Collect all lines below with the string "order".
===== Data records =====
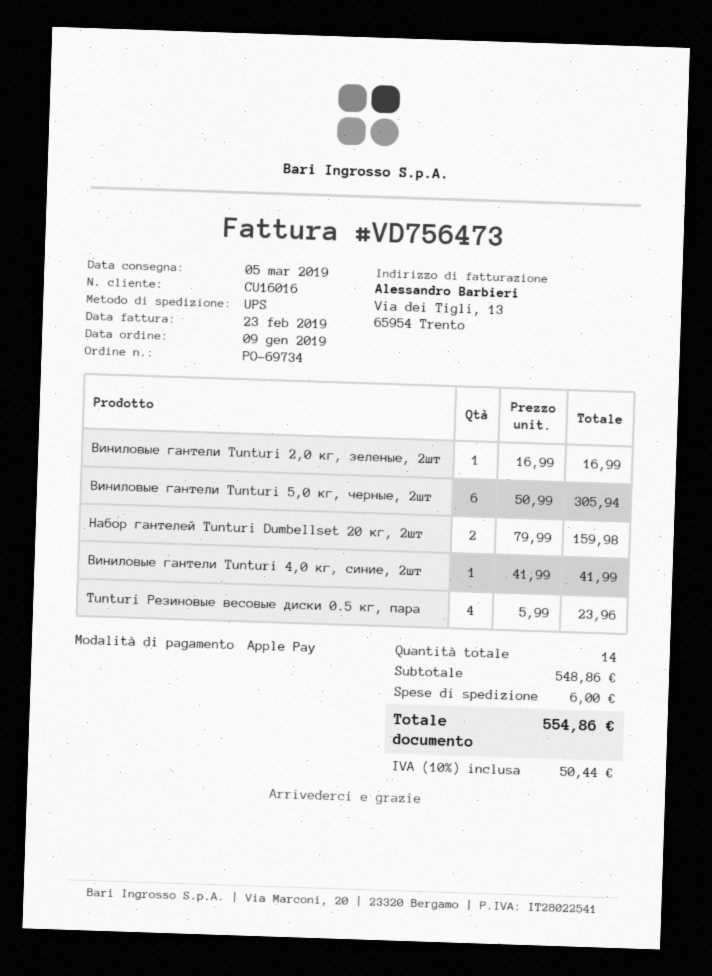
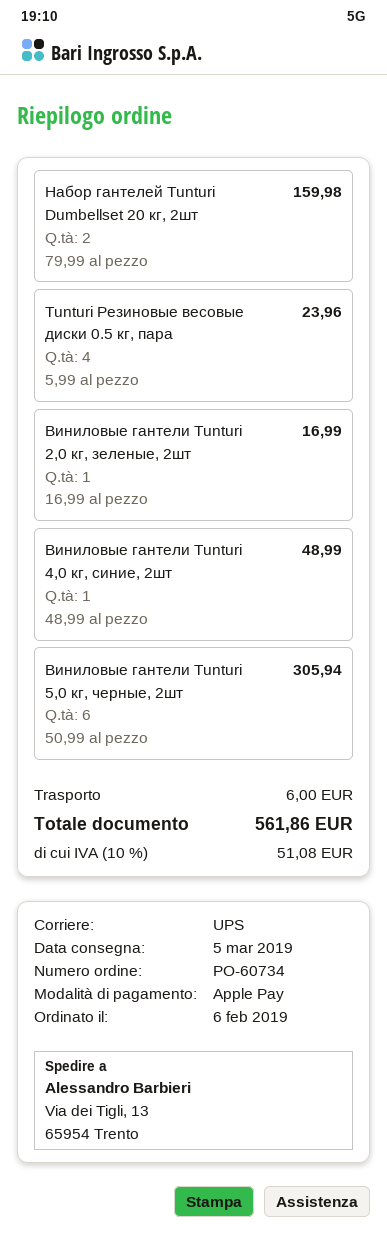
order number: PO-69734 -> PO-60734
order date: 2019-01-09 -> 2019-02-06
Виниловые гантели Tunturi 4,0 кг, синие, 2шт: 1 x 41.99 = 41.99 -> 1 x 48.99 = 48.99
tax: 10% = 50.44 -> 10% = 51.08
total: 554.86 -> 561.86

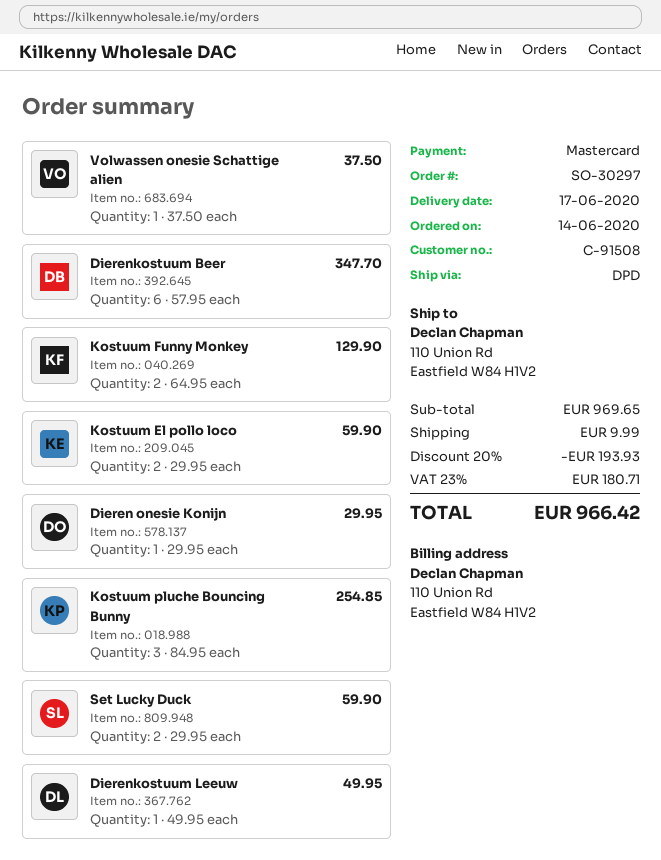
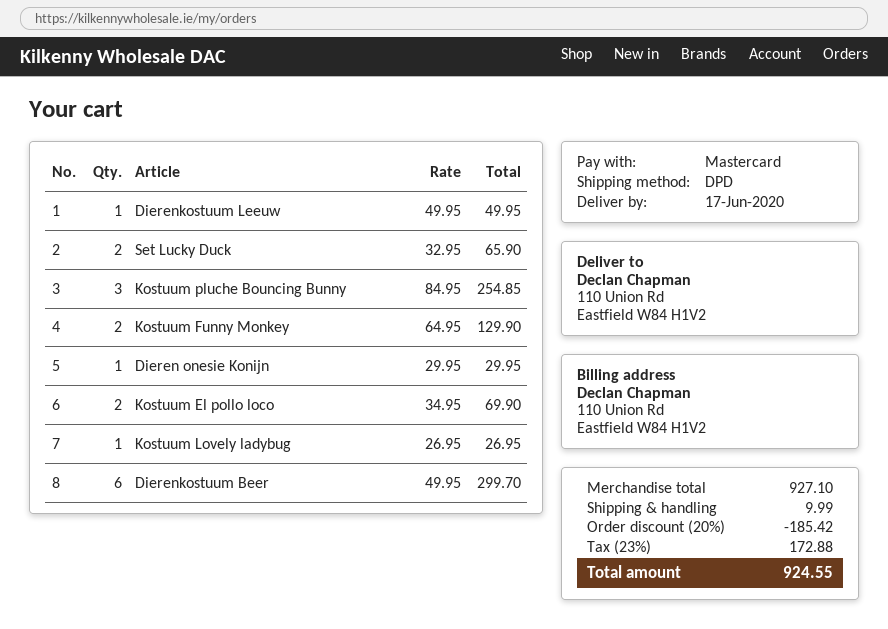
Volwassen onesie Schattige alien: 1 x 37.50 = 37.50 -> none
Dierenkostuum Beer: 6 x 57.95 = 347.70 -> 6 x 49.95 = 299.70
Kostuum El pollo loco: 2 x 29.95 = 59.90 -> 2 x 34.95 = 69.90
Set Lucky Duck: 2 x 29.95 = 59.90 -> 2 x 32.95 = 65.90
Kostuum Lovely ladybug: none -> 1 x 26.95 = 26.95
subtotal: 969.65 -> 927.10
discount: 20% = 193.93 -> 20% = 185.42
tax: 23% = 180.71 -> 23% = 172.88
total: 966.42 -> 924.55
=====
(Response to the task):
order number: PO-69734 -> PO-60734
order date: 2019-01-09 -> 2019-02-06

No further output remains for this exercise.